Exercise brief: From the data below, retype exactly the lines starting with the one that contains "- Normaly without" and ending with the one that contains "Instead I suggest", both included.

Supplied material:
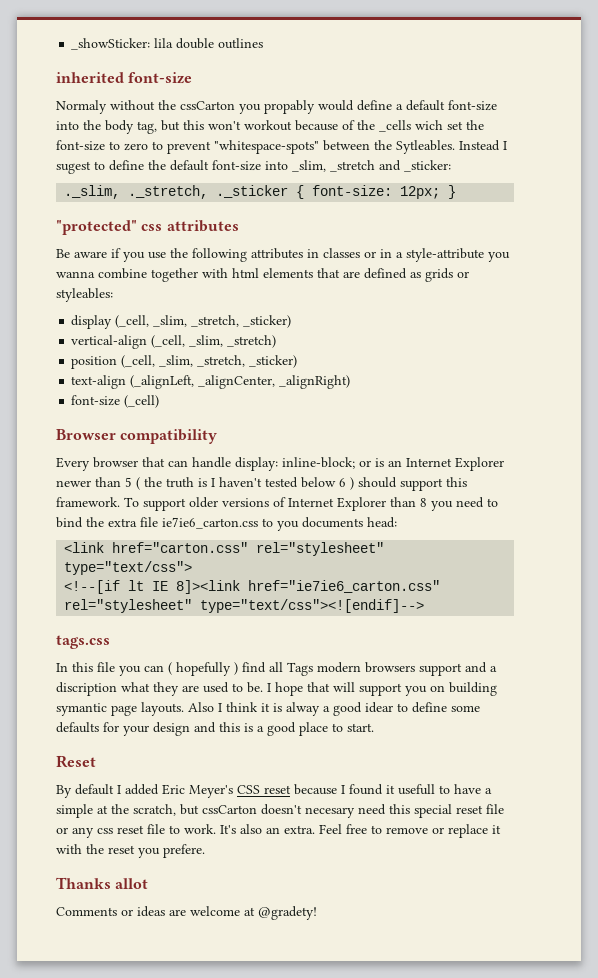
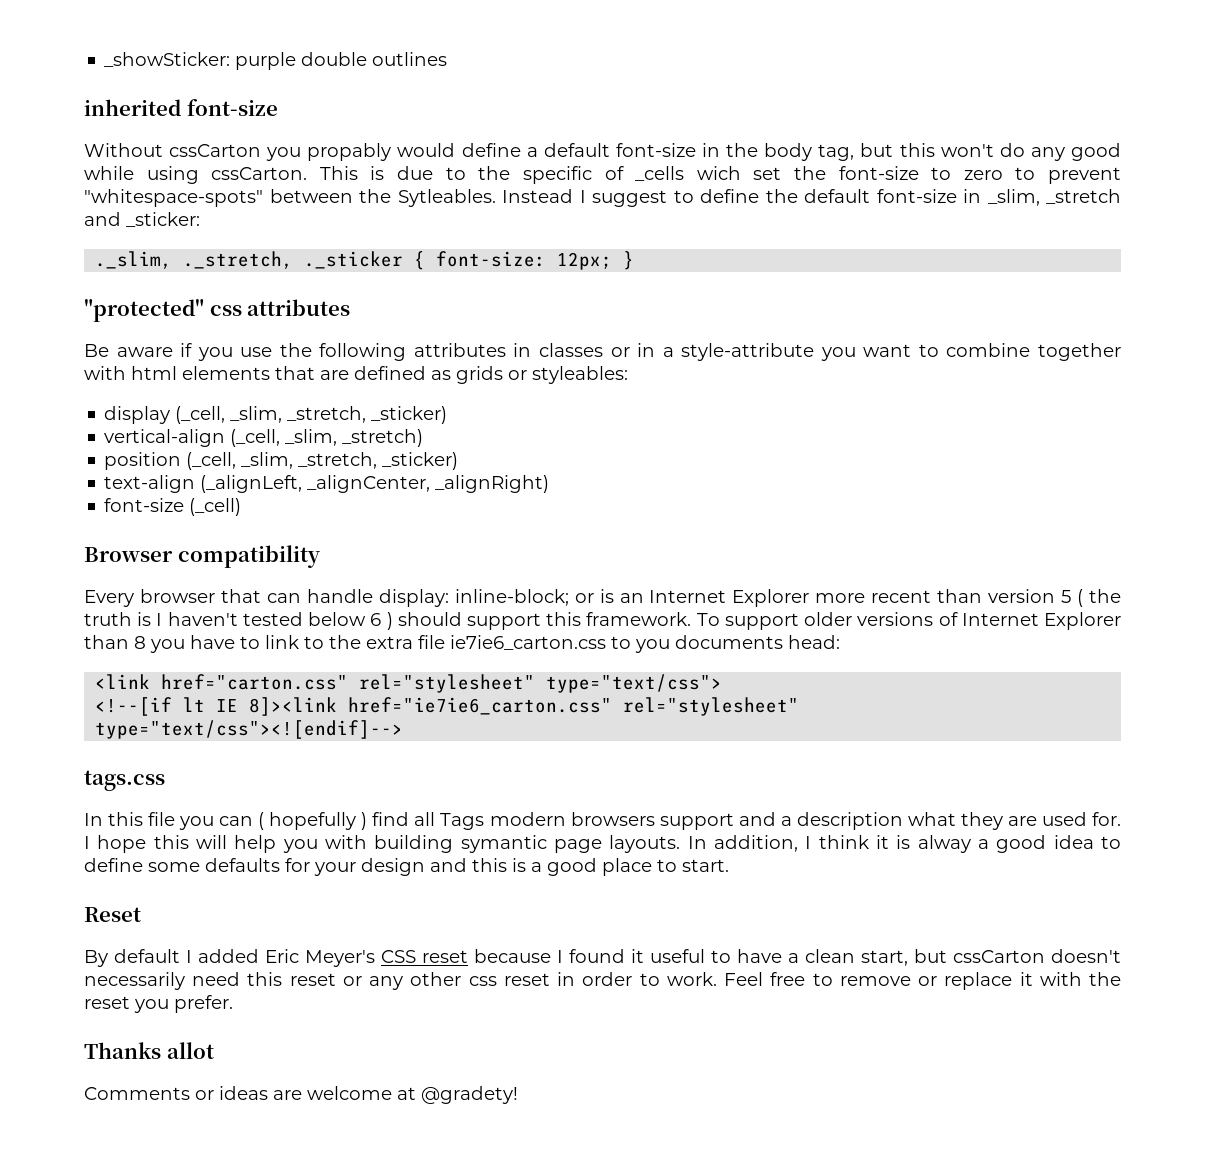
- _showSticker: lila double outlines
+ _showSticker: purple double outlines
- Normaly without the cssCarton you propably would define a default font-size into the body tag, but this won't workout because of the _cells wich set the font-size to zero to prevent "whitespace-spots" between the Sytleables.
+ Without cssCarton you propably would define a default font-size in the body tag, but this won't do any good while using cssCarton. This is due to the specific of _cells wich set the font-size to zero to prevent "whitespace-spots" between the Sytleables.
- Instead I sugest to define the default font-size into _slim, _stretch and _sticker:
+ Instead I suggest to define the default font-size in _slim, _stretch and _sticker:
- Be aware if you use the following attributes in classes or in a style-attribute you wanna combine together with html elements that are defined as grids or styleables:
+ Be aware if you use the following attributes in classes or in a style-attribute you want to combine together with html elements that are defined as grids or styleables:
- Every browser that can handle display: inline-block; or is an Internet Explorer newer than 5 ( the truth is I haven't tested below 6 ) should support this framework.
+ Every browser that can handle display: inline-block; or is an Internet Explorer more recent than version 5 ( the truth is I haven't tested below 6 ) should support this framework.
- To support older versions of Internet Explorer than 8 you need to bind the extra file ie7ie6_carton.css to you documents head:
+ To support older versions of Internet Explorer than 8 you have to link to the extra file ie7ie6_carton.css to you documents head:
- In this file you can ( hopefully ) find all Tags modern browsers support and a discription what they are used to be. I hope that will support you on building symantic page layouts.
+ In this file you can ( hopefully ) find all Tags modern browsers support and a description what they are used for. I hope this will help you with building symantic page layouts.
- Also I think it is alway a good idear to define some defaults for your design and this is a good place to start.
+ In addition, I think it is alway a good idea to define some defaults for your design and this is a good place to start.
- By default I added Eric Meyer's CSS reset because I found it usefull to have a simple at the scratch, but cssCarton doesn't necesary need this special reset file or any css reset file to work. It's also an extra.
+ By default I added Eric Meyer's CSS reset because I found it useful to have a clean start, but cssCarton doesn't necessarily need this reset or any other css reset in order to work.
- Feel free to remove or replace it with the reset you prefere.
+ Feel free to remove or replace it with the reset you prefer.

Response below:
- Normaly without the cssCarton you propably would define a default font-size into the body tag, but this won't workout because of the _cells wich set the font-size to zero to prevent "whitespace-spots" between the Sytleables.
+ Without cssCarton you propably would define a default font-size in the body tag, but this won't do any good while using cssCarton. This is due to the specific of _cells wich set the font-size to zero to prevent "whitespace-spots" between the Sytleables.
- Instead I sugest to define the default font-size into _slim, _stretch and _sticker:
+ Instead I suggest to define the default font-size in _slim, _stretch and _sticker:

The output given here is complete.